Thinking globally may be the larget leap the industry faced, one it hasn't really made, one hesitated over, that has resulted in contradictory fracturing of practices. Many grasped it as a concept without trying to simply because they're a little smarter in delving into the wealth of little-seen or previously-unseen material, companies set up by fans who are born of fandom and an experience from the experience of a fan buying films from abroad on DVD. Many have taken their more negative or restricted choice and perhaps alienated the foundation for their market, instead relying on bastardisation, manipulative marketing, mis-selling and fantasising about a films potential rather than attempting to gain and maintain a realistic perspective, building from the dedicated audience. There may be no such thing as a cult film, but when the sensibilities of a film are different from the majority of material experienced it's with gradual steps that it becomes truly appreciated beyond its' borders, and not with giant leaps or tricks for short-term gain.

Seven. No Such Thing As A Blind-Buy.

I Blind-Buy the very large percentage of what I do buy and it's from a fed instinct that I lead my taste. Blind-Buy is a poor label that deters people from the major boon on offer through DVD (in my opinion) the possibility of new experiences, but would still benefit from slightly increased levels of information about the possibilities; again, trailers . From the stand-point of individual understanding comes the greatest pleasure (which will always share common ground with others) but also throws up oddities that you wonder if others have picked up on or won't have seen much discussion about, so the completely individual taste is a semi-myth - simply by the nature of mass-produced experiences, hence their accesibility also, but not as impossible as it can seem to be. Blind-buys are over-stated as being such. You're never entirely as blind as many may infact want you to believe, or as blind as we all sometimes feel. There should be an understanding that for every lowest-common-denominator experience that will undoubtedly chime with your sensibilities more often, there's always something which will hopefully touch us on a much more individual basis that's out there to be found.

Eight. The Internet As The Ultimate Focus Group, The Internet As Public Enemy Number One.

If the idea of monitoring online activity as a source of opinion is to continue it needs tightening up in how substantial it is and opening up in how freely shared it is, to become bi-directional with consideration for the issues of how deceptive written information can be, how open to interpretation it actually is. From a position of ambition, motivation, self-knowledge and imagination much more than from any other action comes a more solid, less fickle, more reactive or responsive, less ephemeral way of managing where film choices come from.

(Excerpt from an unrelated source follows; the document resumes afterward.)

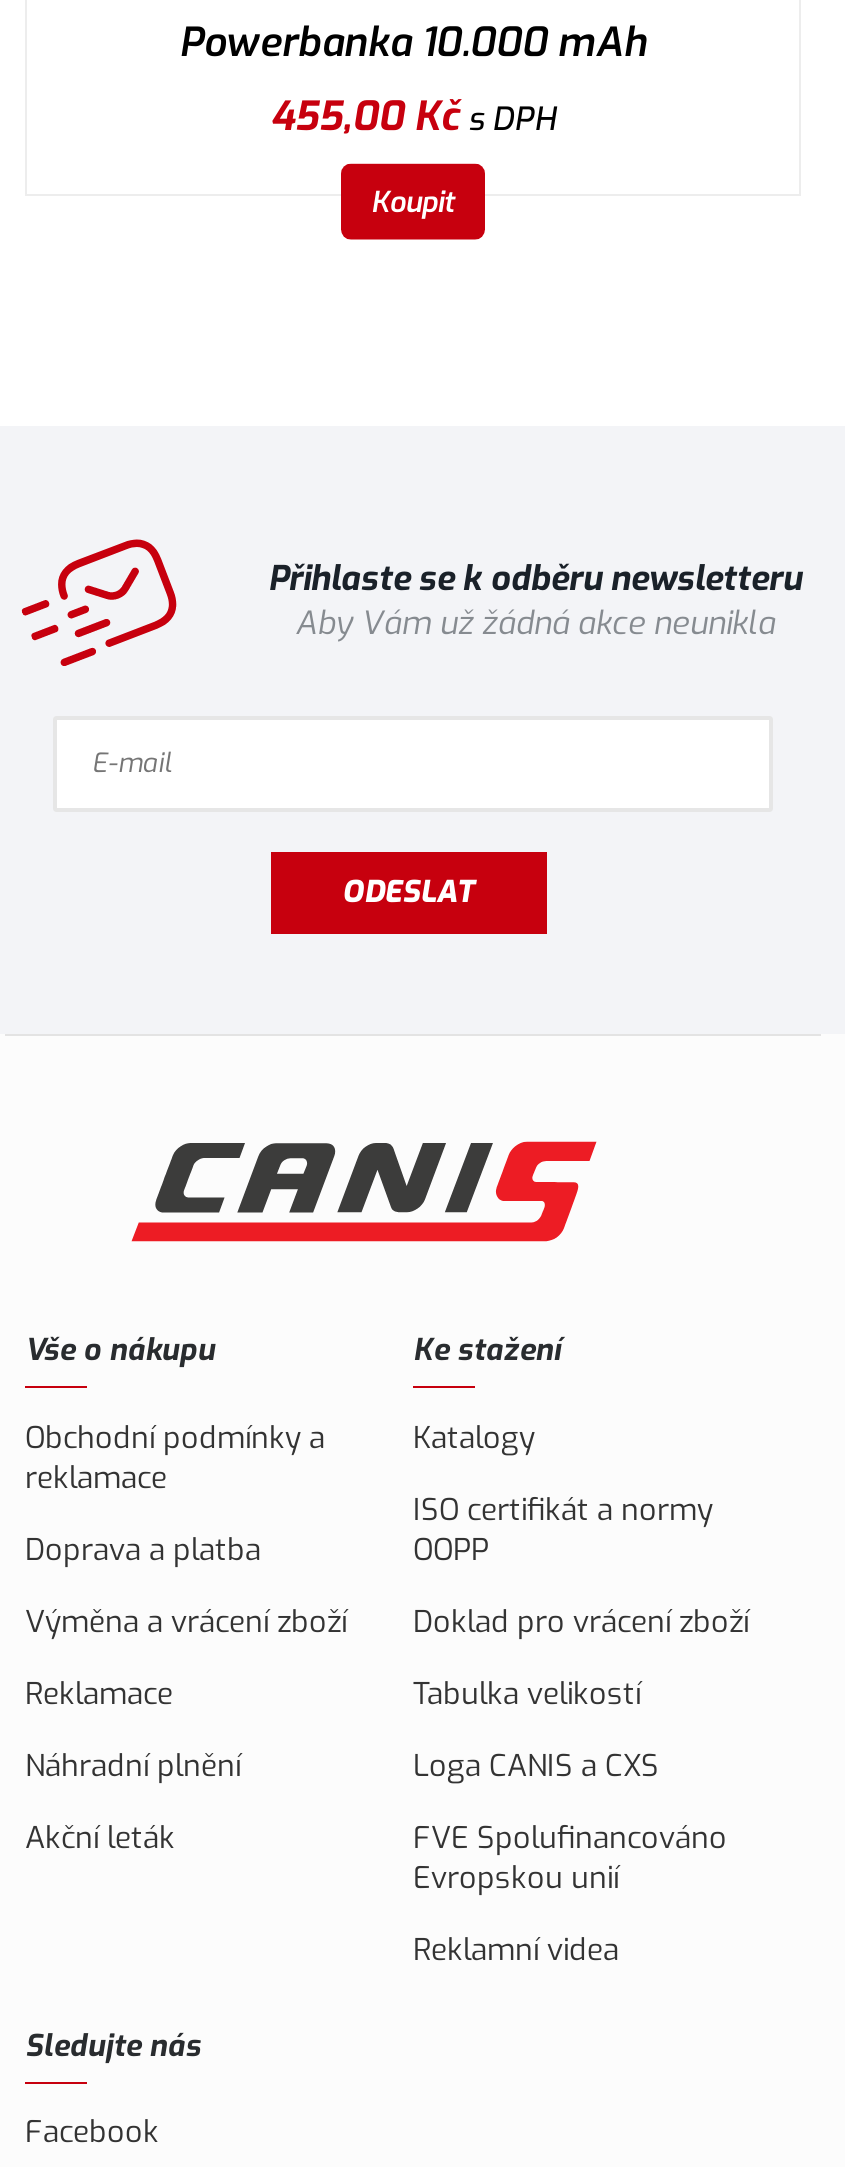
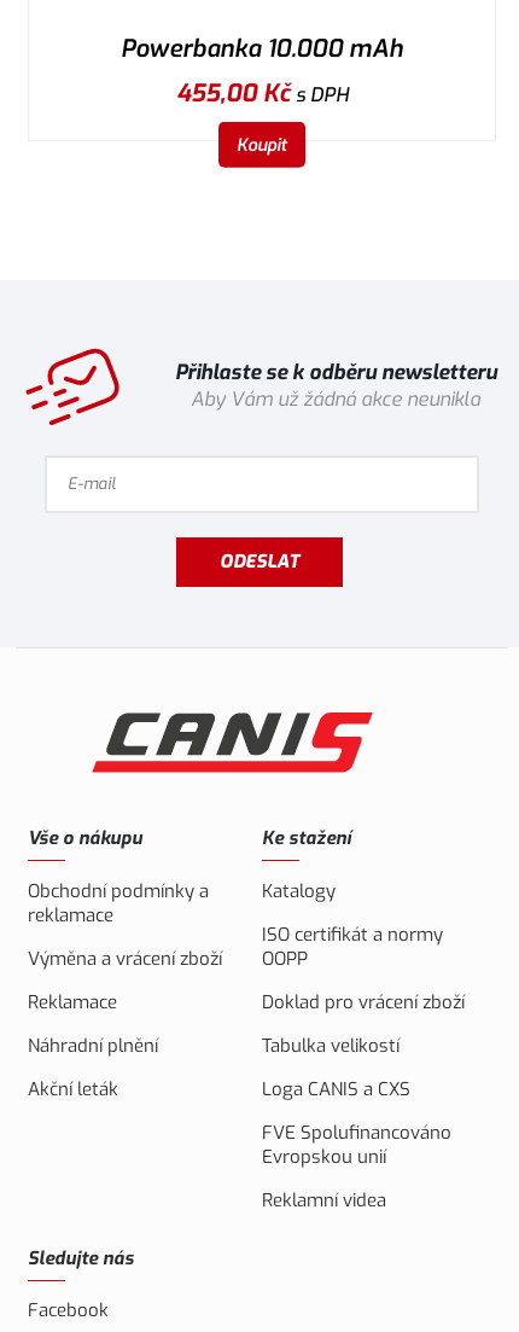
[25,1530,261,1570] Doprava a platba -> none
moved [25,1602,347,1858] -> [28,947,222,1102]: Výměna a vrácení zboží | Reklamace | Náhradní plnění | Akční leták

It's perhaps partly from initial negative actions and policies, region coding for example (because the multi-region generations' existence is denied and confirmed simultaneously by the same company or companies) , that the battle for control began and from which point it extrapolates. Even the positive elements of how peoples' tastes have broadened don't persuade many to change, often encourages some negative action in itself. I would love to be able to abolish the gap between labels and fans, the negative work pulling us in the opposite direction that's hard to combat, would be easier if we had a sense of who was making the choices we suffer or benefit from in order to make for a more teamwork approach.

It's clear that there's a chance the Internet, as a tool and particularly in relation to films, is being intentionally distorted for its' immediate short-term potential, rather than a long-term perspective. For other reasons too, it's no utilised as it could be, and it's a shame - it's simply a communication device, not a living entity, and it requires feeding, maintenance, and it's only as honest and worthwhile as the content that's shared via it, and by as many people as possible too. It's about the sharing of the information in the end, and not the financial opportunities for individuals to earn a living from simply discussing it, it's not for an external definition of anyones' individuality with a distortion for other purposes, or confirmation of anyones' worth beyond the way a personality is informed, or any of the other various alterior objectives people abuse films for so freely.

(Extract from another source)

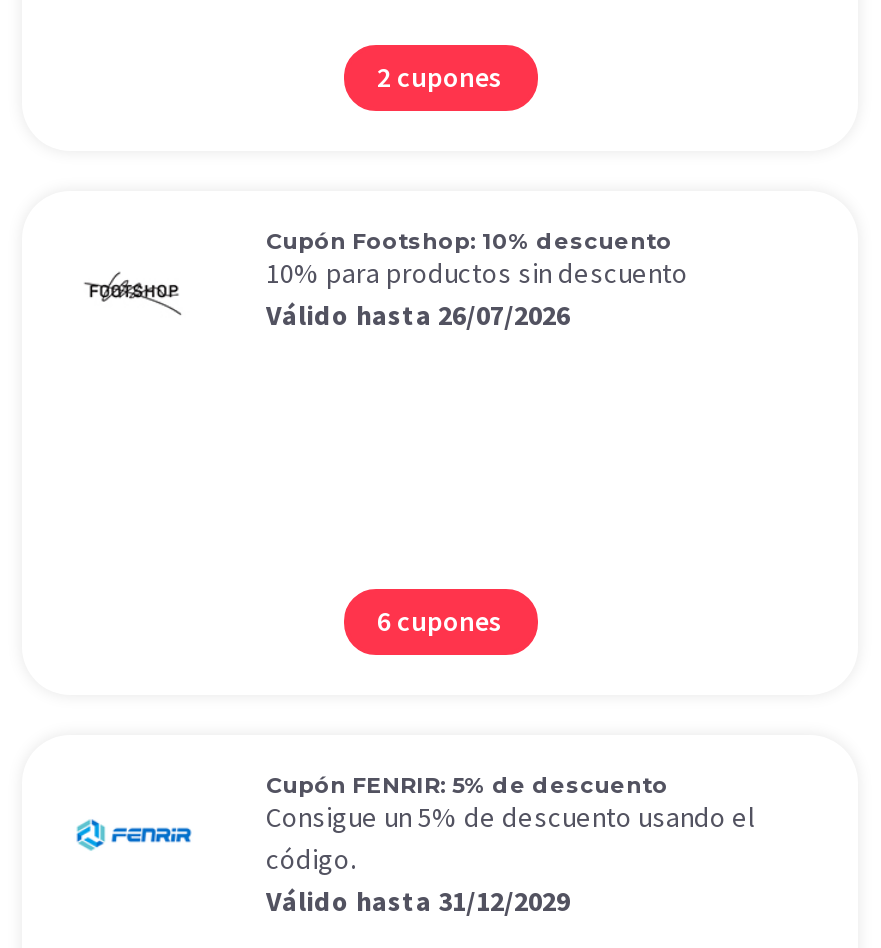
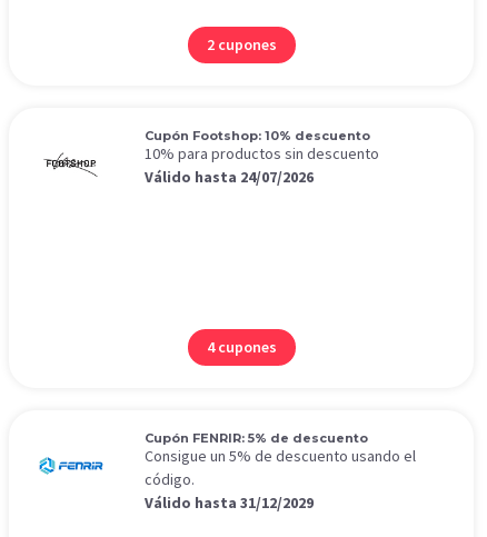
[266,297,570,333] Válido hasta 26/07/2026 -> [145,167,314,187] Válido hasta 24/07/2026
[377,603,503,639] 6 cupones -> [206,337,276,357] 4 cupones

Nine. Ways of Thinking, Not What to Think.

This is why I don't like reading or writing reviews, this is why I pick away at information in snippets. I simply like the idea that a review or any form of communication on a film should give an individuals ways of deciphering rather than what should be specifically deciphered from a film, there seems to be a fine line that's regularly crossed, perhaps unknowingly, into the territory of imposing rather than exposing opinions, views, thinking.

What I tend to do when I write a review is simply type out my instincts on a films' content, the thoughts I've had whilst watching that I remember when I sit down to write it out. There's always numerous second parties involved when interpreting the content of anything that's written. Then there's the added complication of ways of deciphering information being conveyed simply by talking about your thoughts - so, you might not even intend to restrict the thinking with regards a film, you might unintentionally do so, and that requires reading between the lines. Opportunities for one person can be easily closed down by anothers lack of desire to consider their approach at any time, because it can be so easily seen as ephemeral, of little importance, ironically considering the power it seems to weild.

Ten. Perhaps there's no such thing as a Cult Film.

ScreenAnarchy's lack of intended genre or supposed predetermined commercial value as a focus showed some hidden values in what we're doing. One of these is that it's possible to make things look unrealistic and unnecessarily specific with regards a portrayal of peoples' taste, that it devalues what is being said to be focussed upon when that very specific direction is chosen, as well as distracting from what else could be viewed - the routes that shoot-off and drift between genres and those attempted to be contained by such definitions. It also potentially denies the expansion of taste (both in that it encourages self-limitation and that it simply doesn't talk about variety, encourages dedication that's unnecessary), both in the individual and the interest as a whole, as it perhaps encourages unrealistically narrow points of view.

We don't have a specific predetermined coverage (though it is possible to attempt a definition of it) and there's no desire to do so, of course it's a case of the more diversity the better simply because it's with strange films in mind, and they come from all countries, both in commercial work and in much more obscure work. There are many who would have others believe that it's not without unnecessarily obsessive behaviour, tunnel vision onto a particular field, genre, country, that you develop an understanding of film (a genre, or film in general) and what it is you prefer. I say it's actually the opposite, that's it's with the diversity that a contrast is given, that an aspect, attitude, approach or any given element might unintentionally be highlighted from the most unexpected angle onto any other given past or future experience. Even those that give an impression of speciality in their taste watch far more than they might well admit too (or simply choose to talk about) which exists outside their (only) apparent limitations.

Clearly, much of film is intended for domestic consumption, and it's with a certain alternative objective that someone tends to turn to material from elsewhere, but it's never entirely or always a given that the sensibilities of film from elsewhere makes the work inaccesible beyond the point of worth. There's always consideration to be given as each experience offers up new slight shifts in perception and understanding as new directions are explored. A so-called Cult film is more often than not a film viewed out of original time and out of place, and it's often over-stated as such for elitist purposes, supposed specialisation (though it shouldn't lack the balance it can often be seen as having) or from the perspective of a misundertanding of a genres qualities, or any number of reasons to at least appear 'different'. It's simply unnecessary, especially given a tool such as the internet, where publicity is possible for little cost or totally free. There are some films, very few and far between, that aim to cater for a knowingly limited audience, they exist outside the realms that use distribution networks, any other signifier of connection to any business aspect that's in any way corporately-connected, they're perhaps the only true cult films.